How to efficiently implement a version of Path.exists() with a timeout on Windows


The background of my problem is that I use ´Path.exists()´ on windows to check if a network path is available. If it is not, ´Path.exists()´ can block for quite some time (20 seconds or more) before it returns False. This is too long so I want to define a time limit, after which I consider the ressource to be unavailable. What I came up with is a wrapper class around ´Path´, which uses a ThreadPoolExecutor to call Paths exists method and cancels the call after a timeout:

from concurrent.futures import ThreadPoolExecutor
from pathlib import Path

class TimeoutPath:
    executor = ThreadPoolExecutor(max_workers=1)

    def __init__(self, *args, timeout: float = 1, **kwargs):
        self._path = Path(*args, **kwargs)
        self.timeout = timeout

    def exists(self) -> bool:
        future = TimeoutPath.executor.submit(self._path.exists)
        start_time = time.time()
        while (time.time() - start_time) < self.timeout:
            if future.done():
                return future.result()
        future.cancel()
        return False

    def get_path(self) -> Path:
        return self._path

    def __getattr__(self, name: str) -> Any:
        return getattr(self._path, name)

    def __str__(self) -> str:
        return str(self._path)

This works, but even on a local folder this sometimes returns False for an existing folder on a local drive even if the timeout is set to one second, which I assume is due to the overhead that is needed to start the thread.

So I guess my question is: is it possible to reduce the overhead introduced by the thread pool by using another threading/multiprocessing implementation?
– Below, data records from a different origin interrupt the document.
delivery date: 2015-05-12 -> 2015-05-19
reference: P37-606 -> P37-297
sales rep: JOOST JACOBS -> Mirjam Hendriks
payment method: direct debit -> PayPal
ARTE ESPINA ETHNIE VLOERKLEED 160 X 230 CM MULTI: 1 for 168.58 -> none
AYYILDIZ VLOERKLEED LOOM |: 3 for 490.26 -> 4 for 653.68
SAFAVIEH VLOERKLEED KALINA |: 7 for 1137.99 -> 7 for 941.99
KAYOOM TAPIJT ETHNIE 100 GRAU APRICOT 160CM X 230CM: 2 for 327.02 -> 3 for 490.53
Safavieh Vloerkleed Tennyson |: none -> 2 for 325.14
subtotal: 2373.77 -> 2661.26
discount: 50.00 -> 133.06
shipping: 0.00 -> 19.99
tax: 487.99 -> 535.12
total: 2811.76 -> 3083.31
Or is there another possible solution without threading I'm not seeing?


Solution

  • Thanks to @IInspectable I think I figured out what my mistake was.
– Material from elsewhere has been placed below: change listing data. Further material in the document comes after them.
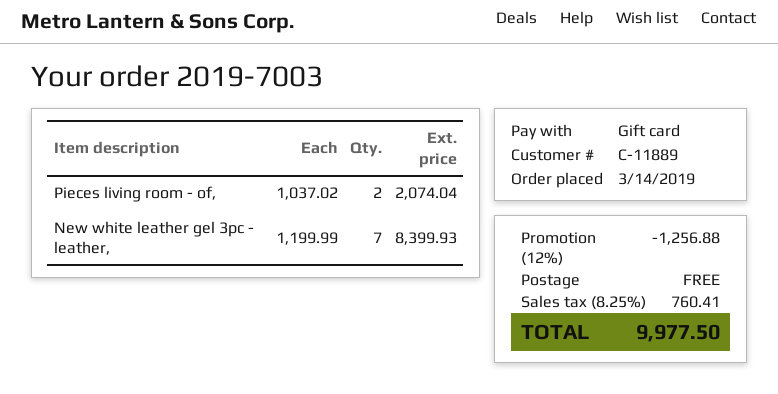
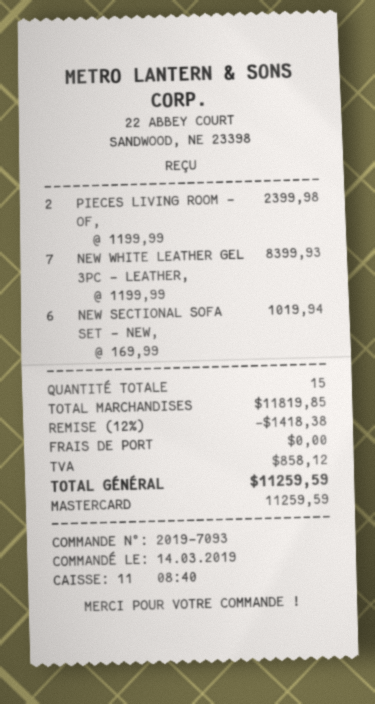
order number: 2019-7003 -> 2019-7093
payment method: gift card -> Mastercard
Pieces living room - of,: 2 x 1037.02 = 2074.04 -> 2 x 1199.99 = 2399.98
NEW SECTIONAL SOFA SET - NEW,: none -> 6 x 169.99 = 1019.94
discount: 12% = 1256.88 -> 12% = 1418.38
tax: 760.41 -> 858.12
total: 9977.50 -> 11259.59

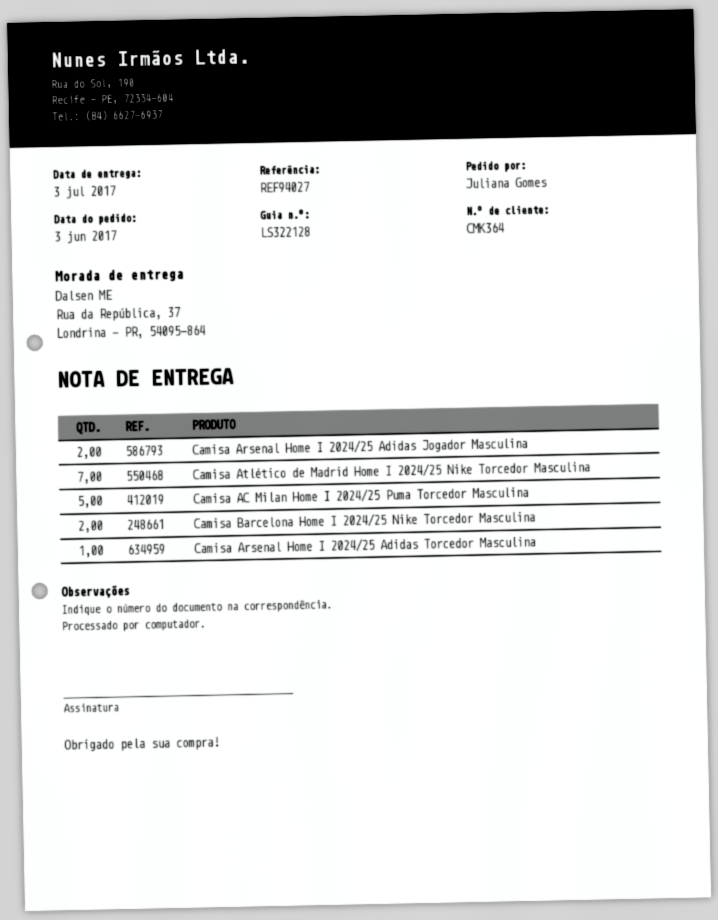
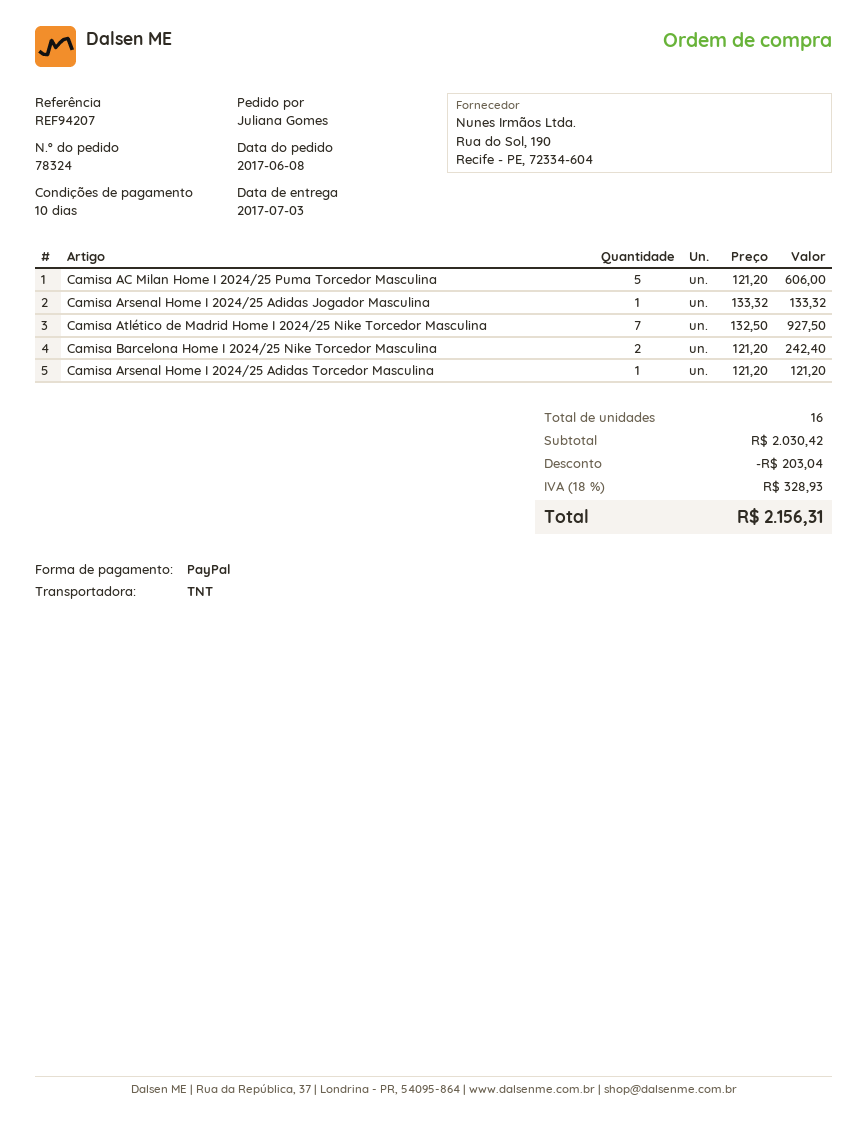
order date: 2017-06-03 -> 2017-06-08
reference: REF94027 -> REF94207
Camisa Arsenal Home I 2024/25 Adidas Jogador Masculina: 2 -> 1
    Polling the future.done method in the while loop creates way too many unnecessary cycles. Future.result() actually already has a timeout parameter and blocks until the future has a result or times out:

    from concurrent.futures import ThreadPoolExecutor, TimeoutError
    from pathlib import Path
    from typing import Any
    
    class TimeoutPath:
        executor = ThreadPoolExecutor(max_workers=1)
    
        def __init__(self, *args, timeout: float = 1, **kwargs):
            self._path = Path(*args, **kwargs)
            self.timeout = timeout
    
        def exists(self) -> bool:
            future = TimeoutPath.executor.submit(self._path.exists)
            try:
                return future.result(self.timeout)
            except TimeoutError:
                return False
    
        def get_path(self) -> Path:
            return self._path
    
        def __getattr__(self, name: str) -> Any:
            return getattr(self._path, name)
    
        def __str__(self) -> str:
            return str(self._path)
    

    On my machine this works quite reliably for timeouts of 2 ms.